Она бы никогда не приехала сюда, если бы не платок. Идя однажды по старым улочкам Иерусалима и проходя мимо одного из магазинов иудаики, коих в этом городе бесчисленное множество, она, проводя чисто автоматически взглядом по витринам, вдруг остановилась. На витрине лежал точно такой же платок, как тот, что лежал у нее дома. И вензель… вензель был такой же, как брат-близнец.
Зайдя в лавку, она спросила старого подслеповатого верующего продавца:
– Сколько он стоит?
– Он не продается, госпожа. Он подарен мне одним праведником мира и навсегда останется тут. Я ему дал слово.
И он рассказал ей историю, подобную которой может поведать в принципе любая семья, пережившая Катастрофу европейского еврейства.
Как гнали евреев на рассвете из гетто на расстрел, как стонала земля в Панеряй и как в могилы сталкивали ещё живых людей, виновных лишь в том, что они родились евреями.
Как одна из женщин, завернув в платок ребенка, положила его на землю и, не оглядываясь, пошла дальше. Как один из зевак, наблюдавших за этим, поднял кулек и, оглянувшись, исчез в толпе. Это и был тот литовец, который спас малышку.
Это была ее мать – та самая малышка. И теперь, сбегав домой и показав старику такой же платок, она зарыдала.
– Поезжай туда, деточка, – сказал он. – И пройди эту дорогу. А потом вернись по ней. Покрой голову, как это делали твои предки. И обязательно вернись домой. Они не смогли вернуться, а ты сможешь. Это то, что ты можешь сделать для них. И прочти «Шма Исраэль».
Она так и сделала. И дошла до места, где теперь рос лес, был мемориал и все было пафосно и помпезно. И не было никакой могилы ее предков, к которой она шла всю жизнь.

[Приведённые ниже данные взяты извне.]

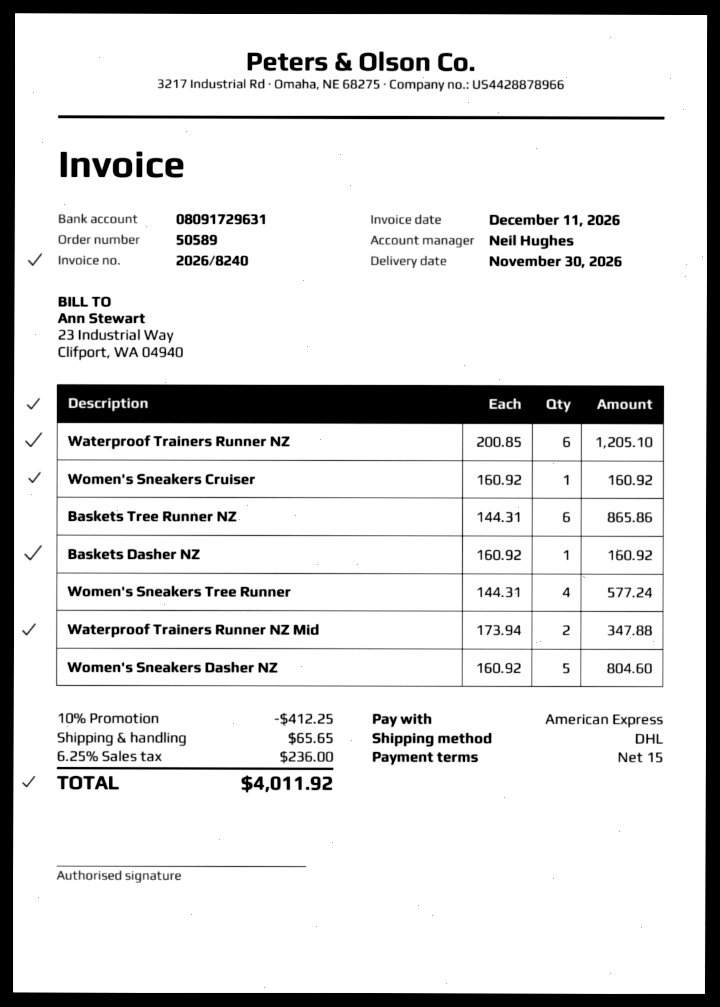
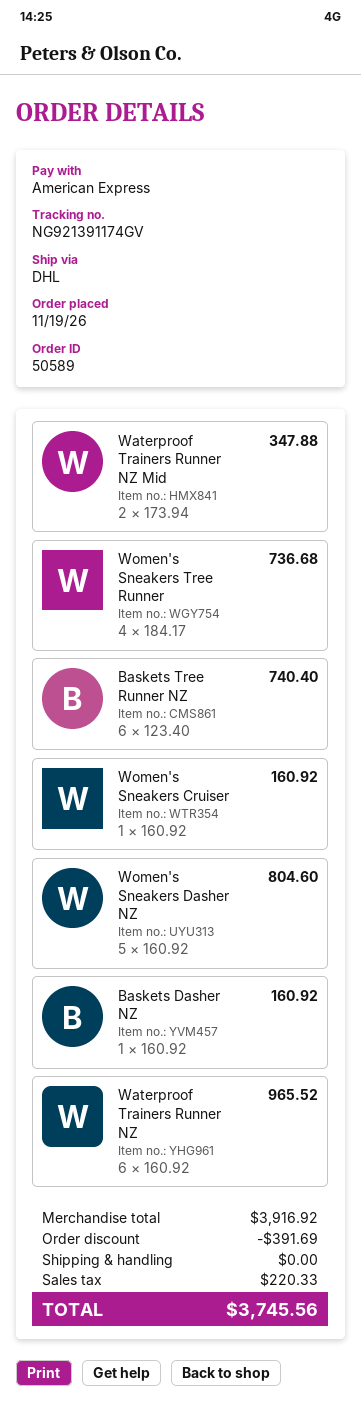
Waterproof Trainers Runner NZ: 6 x 200.85 = 1205.10 -> 6 x 160.92 = 965.52
Baskets Tree Runner NZ: 6 x 144.31 = 865.86 -> 6 x 123.40 = 740.40
Women's Sneakers Tree Runner: 4 x 144.31 = 577.24 -> 4 x 184.17 = 736.68
discount: 412.25 -> 391.69
shipping: 65.65 -> 0.00
tax: 236.00 -> 220.33
total: 4011.92 -> 3745.56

Все, что она могла, – помолиться, покрыв голову тем самым платком, как это делали ее мама, бабушка и прабабушка.
А потом молча положила белый платок с синим магендовидом на обелиск, положила сверху камешек и молча ушла. И больше никогда туда не вернулась.

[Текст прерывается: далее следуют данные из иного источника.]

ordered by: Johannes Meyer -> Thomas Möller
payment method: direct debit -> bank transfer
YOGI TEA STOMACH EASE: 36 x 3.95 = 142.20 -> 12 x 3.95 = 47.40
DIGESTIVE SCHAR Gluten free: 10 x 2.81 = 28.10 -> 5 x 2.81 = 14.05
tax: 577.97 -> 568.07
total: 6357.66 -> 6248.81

«Эта дорога шла в Панеряй из Вильнюсского гетто. По ней гнали евреев. Билет навсегда в одну сторону. Так было в Варшаве. Так было в Праге. В Берлине. В Будапеште. Всюду, куда дотянулась когтистая рука нацизма. Цель была одна – уничтожить евреев как нацию. Просто стереть с лица земли целый народ. Не получилось. Ничего у них не вышло. И не выйдет. Потому что теперь у евреев есть Израиль. У каждого он свой, но для каждого он – последнее, крайнее убежище, которое надо защищать до последней капли крови. Земля эта выталкивает чужаков. Земля эта выталкивает тех, кто здесь случайно. Она для тех, кто ее любит. И тогда она возвращает эту любовь».